• Aim of the exercise: Once the line with "THREADS ARIADNA TEXAR 120 PINK 5124" is found in the entries below, repeat it and each following line exactly, up to and including the line with "THREADS ARIADNA TEXAR 120 PINK 5111". Add no other lines.

Change listing data:
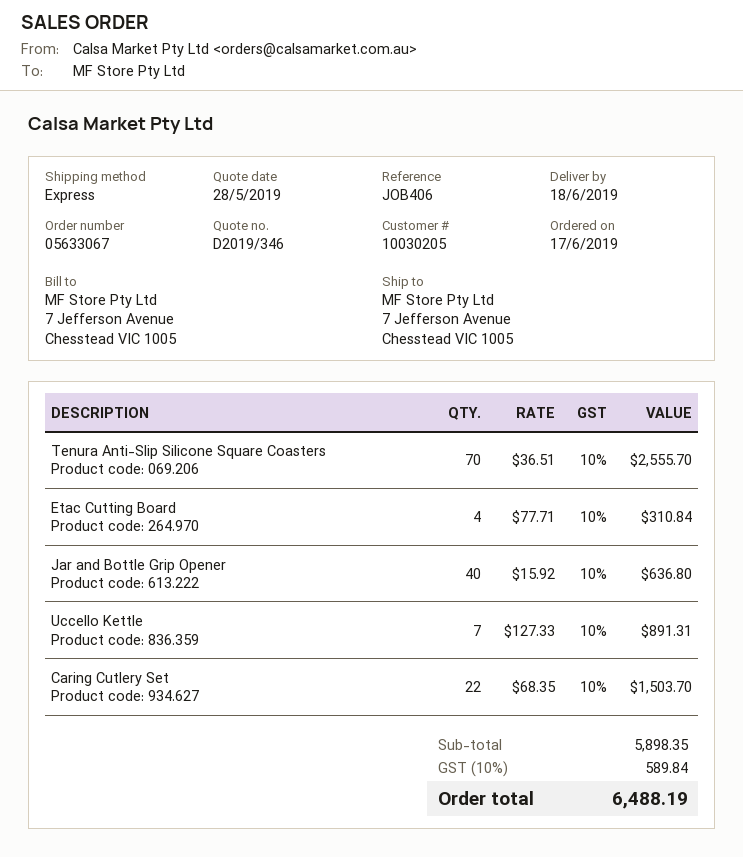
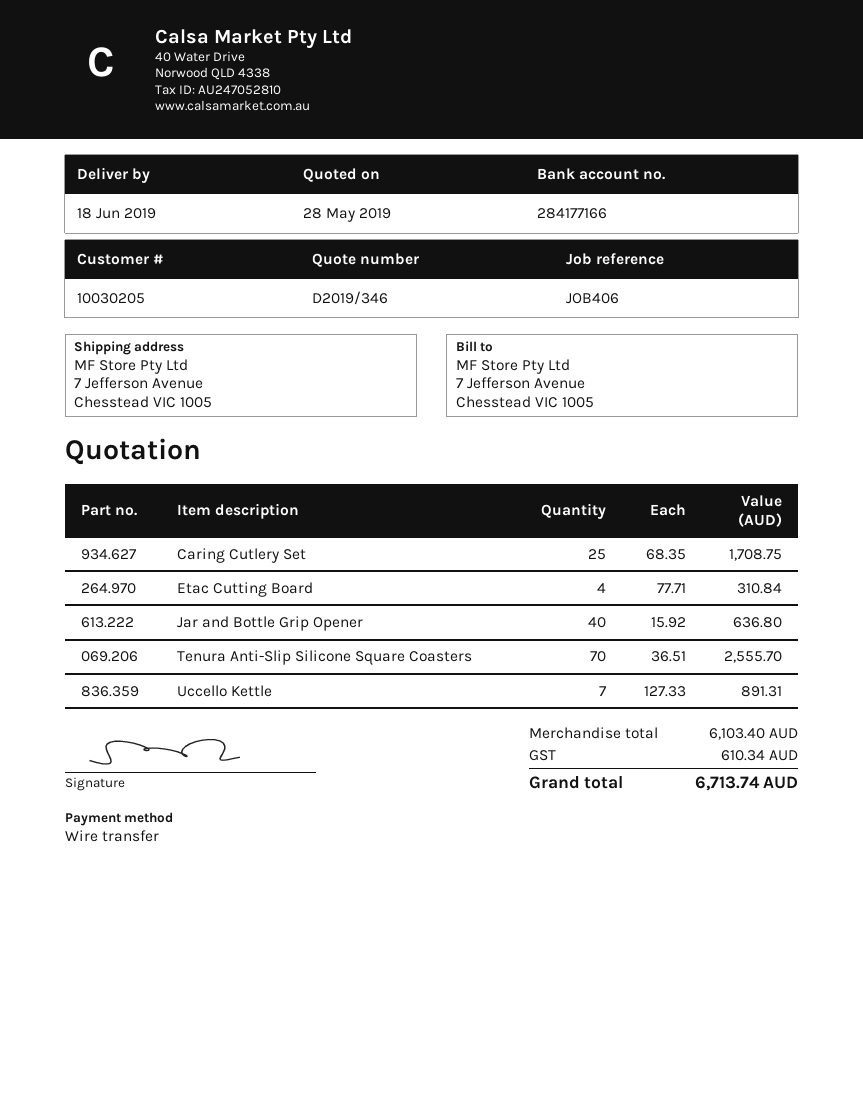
Caring Cutlery Set: 22 x 68.35 = 1503.70 -> 25 x 68.35 = 1708.75
subtotal: 5898.35 -> 6103.40
tax: 589.84 -> 610.34
total: 6488.19 -> 6713.74

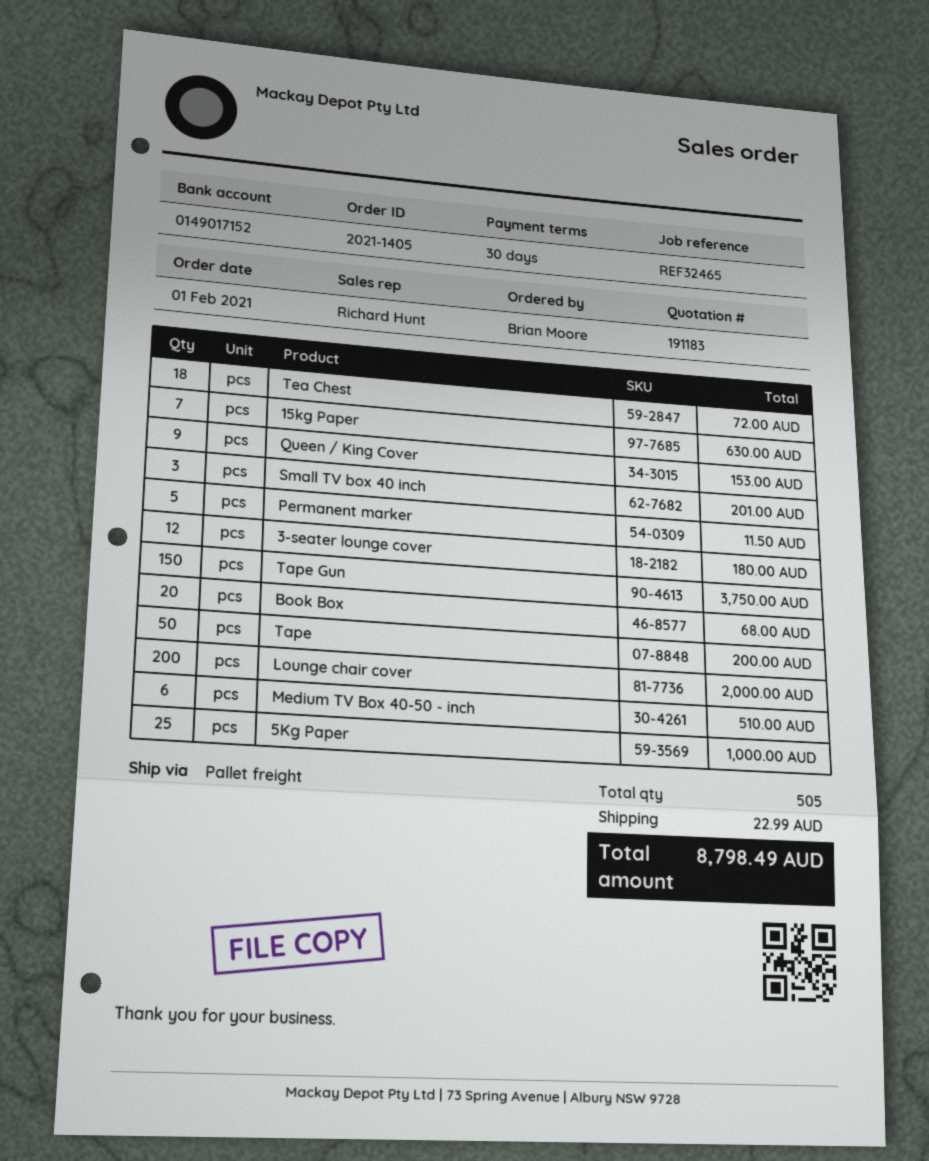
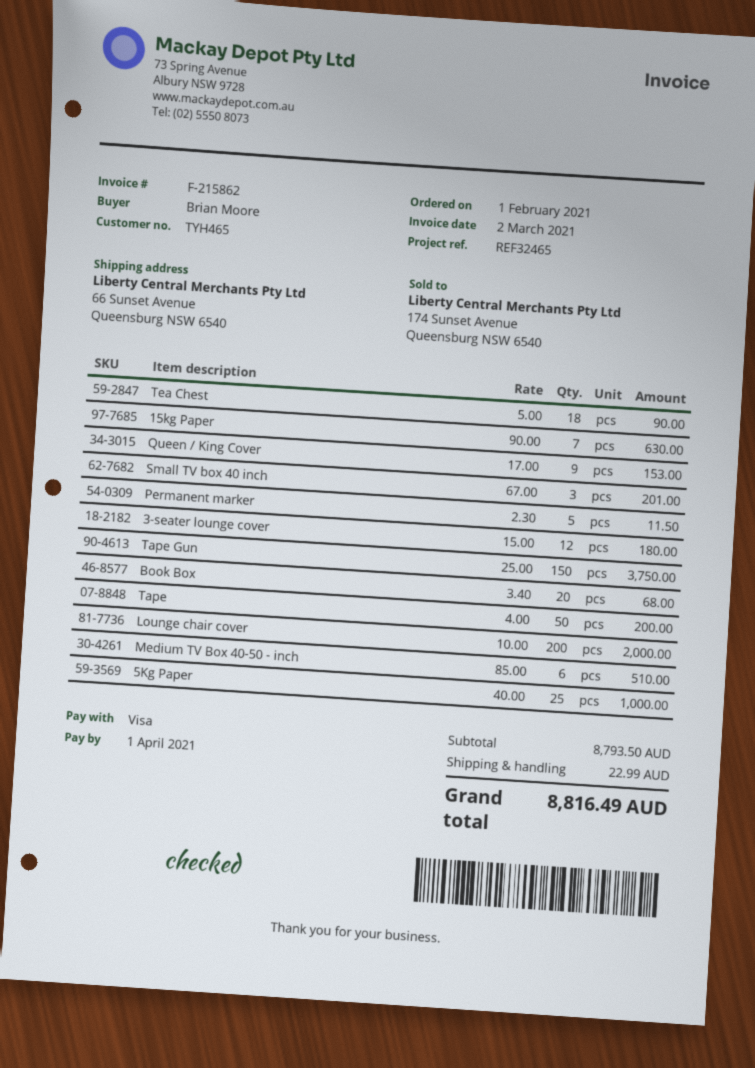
Tea Chest: 18 for 72.00 -> 18 for 90.00
total: 8798.49 -> 8816.49

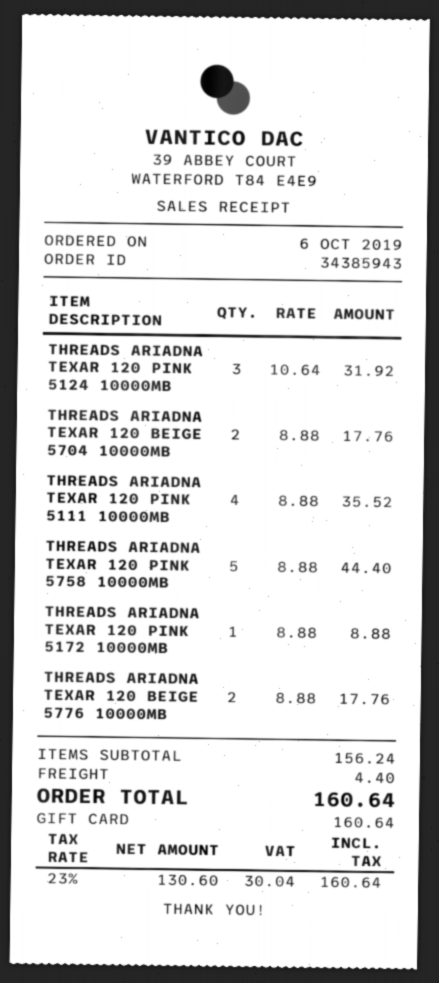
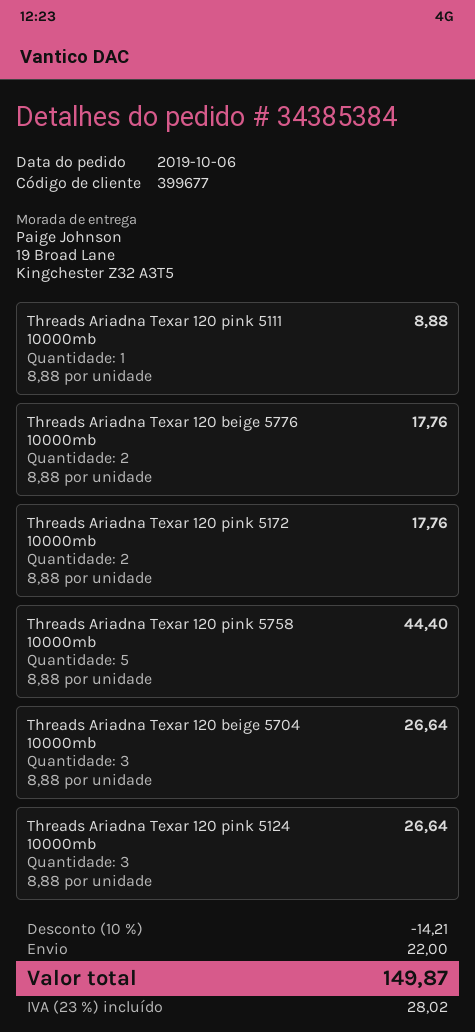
order number: 34385943 -> 34385384
THREADS ARIADNA TEXAR 120 PINK 5124 10000MB: 3 x 10.64 = 31.92 -> 3 x 8.88 = 26.64
THREADS ARIADNA TEXAR 120 BEIGE 5704 10000MB: 2 x 8.88 = 17.76 -> 3 x 8.88 = 26.64
THREADS ARIADNA TEXAR 120 PINK 5111 10000MB: 4 x 8.88 = 35.52 -> 1 x 8.88 = 8.88
THREADS ARIADNA TEXAR 120 PINK 5172 10000MB: 1 x 8.88 = 8.88 -> 2 x 8.88 = 17.76
discount: none -> 10% = 14.21
shipping: 4.40 -> 22.00
tax: 23% = 30.04 -> 23% = 28.02
total: 160.64 -> 149.87

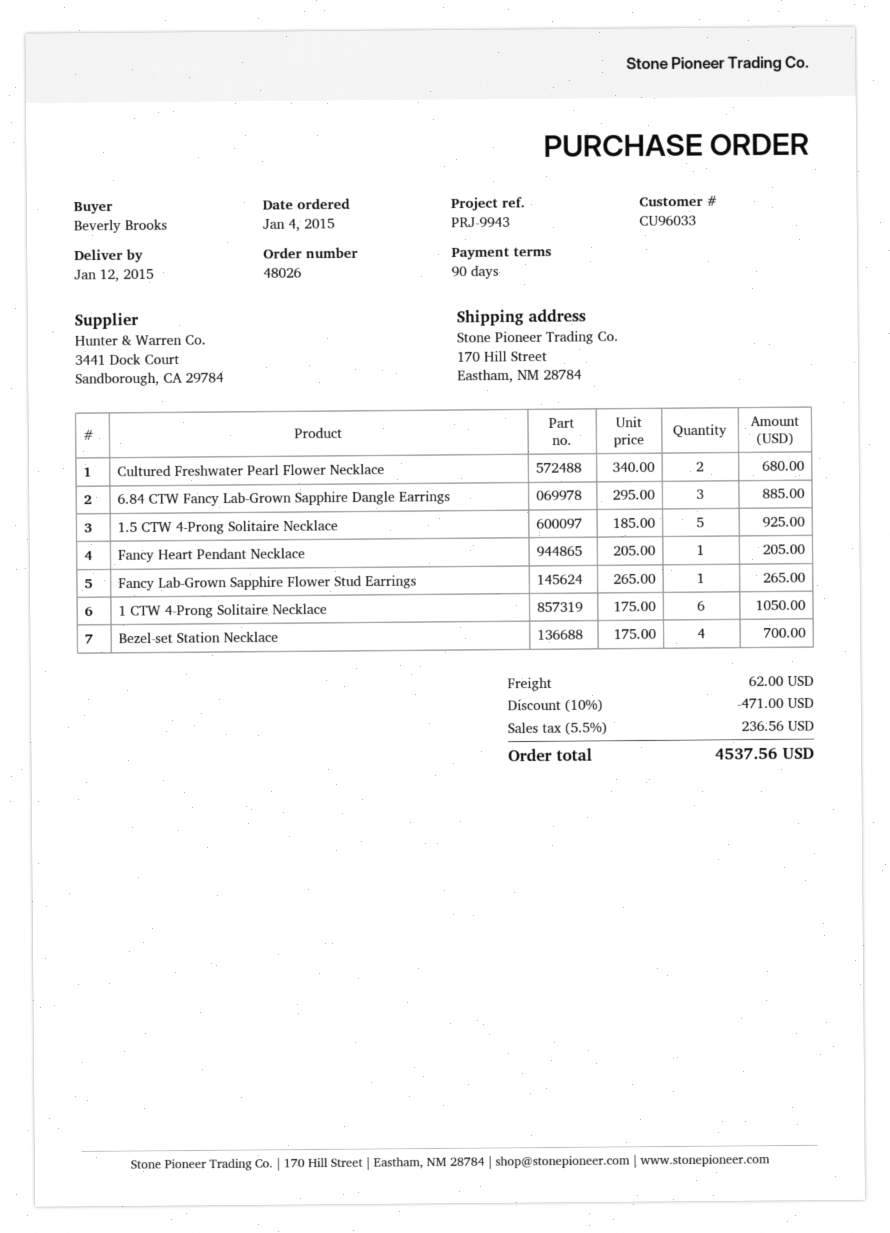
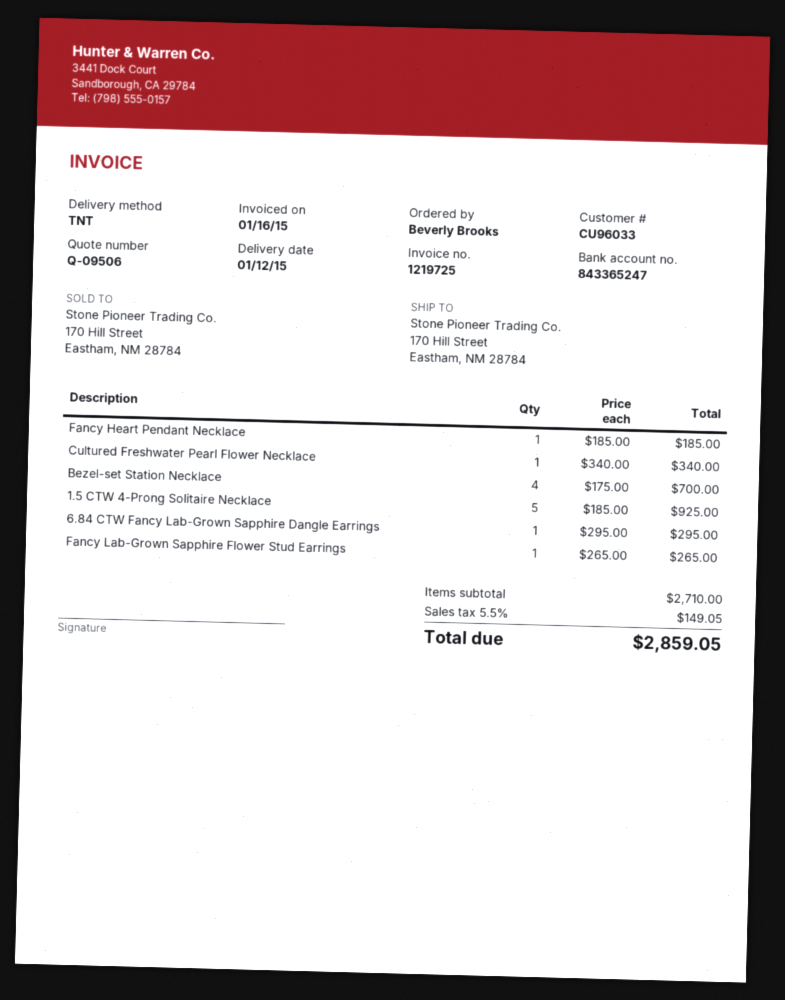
Cultured Freshwater Pearl Flower Necklace: 2 x 340.00 = 680.00 -> 1 x 340.00 = 340.00
6.84 CTW Fancy Lab-Grown Sapphire Dangle Earrings: 3 x 295.00 = 885.00 -> 1 x 295.00 = 295.00
Fancy Heart Pendant Necklace: 1 x 205.00 = 205.00 -> 1 x 185.00 = 185.00
1 CTW 4-Prong Solitaire Necklace: 6 x 175.00 = 1050.00 -> none
discount: 10% = 471.00 -> none
shipping: 62.00 -> none
tax: 5.5% = 236.56 -> 5.5% = 149.05
total: 4537.56 -> 2859.05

• Written answer:
THREADS ARIADNA TEXAR 120 PINK 5124 10000MB: 3 x 10.64 = 31.92 -> 3 x 8.88 = 26.64
THREADS ARIADNA TEXAR 120 BEIGE 5704 10000MB: 2 x 8.88 = 17.76 -> 3 x 8.88 = 26.64
THREADS ARIADNA TEXAR 120 PINK 5111 10000MB: 4 x 8.88 = 35.52 -> 1 x 8.88 = 8.88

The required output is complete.